- EXERCISE OBJECTIVE -
Nothing but the pictures should be left out when the entries below are duplicated.

======== DATA SECTION

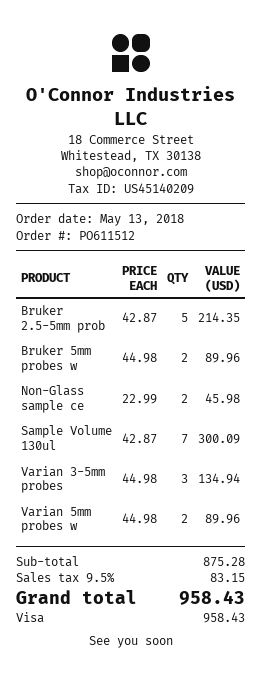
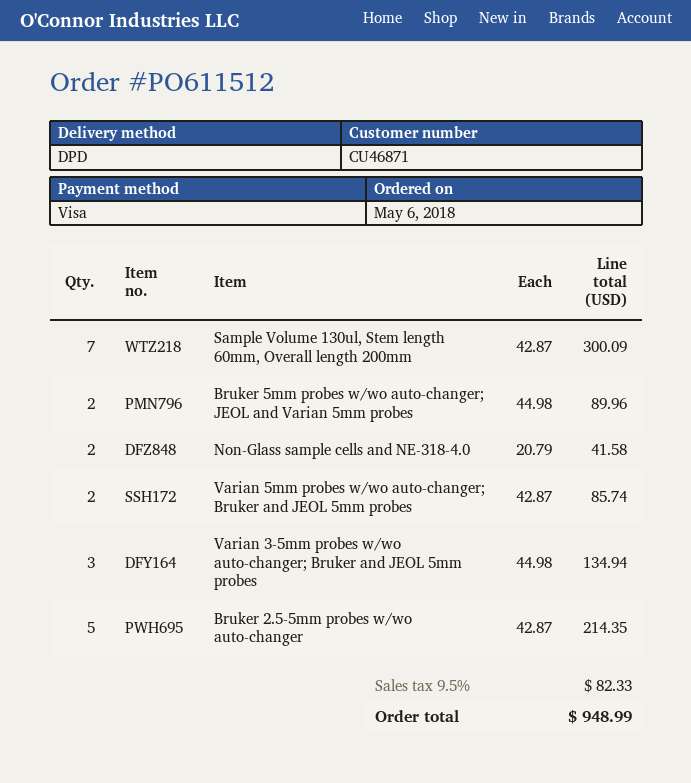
order date: 2018-05-13 -> 2018-05-06
Non-Glass sample ce: 2 x 22.99 = 45.98 -> 2 x 20.79 = 41.58
Varian 5mm probes w: 2 x 44.98 = 89.96 -> 2 x 42.87 = 85.74
tax: 9.5% = 83.15 -> 9.5% = 82.33
total: 958.43 -> 948.99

================

- TASK SOLUTION -
order date: 2018-05-13 -> 2018-05-06
Non-Glass sample ce: 2 x 22.99 = 45.98 -> 2 x 20.79 = 41.58
Varian 5mm probes w: 2 x 44.98 = 89.96 -> 2 x 42.87 = 85.74
tax: 9.5% = 83.15 -> 9.5% = 82.33
total: 958.43 -> 948.99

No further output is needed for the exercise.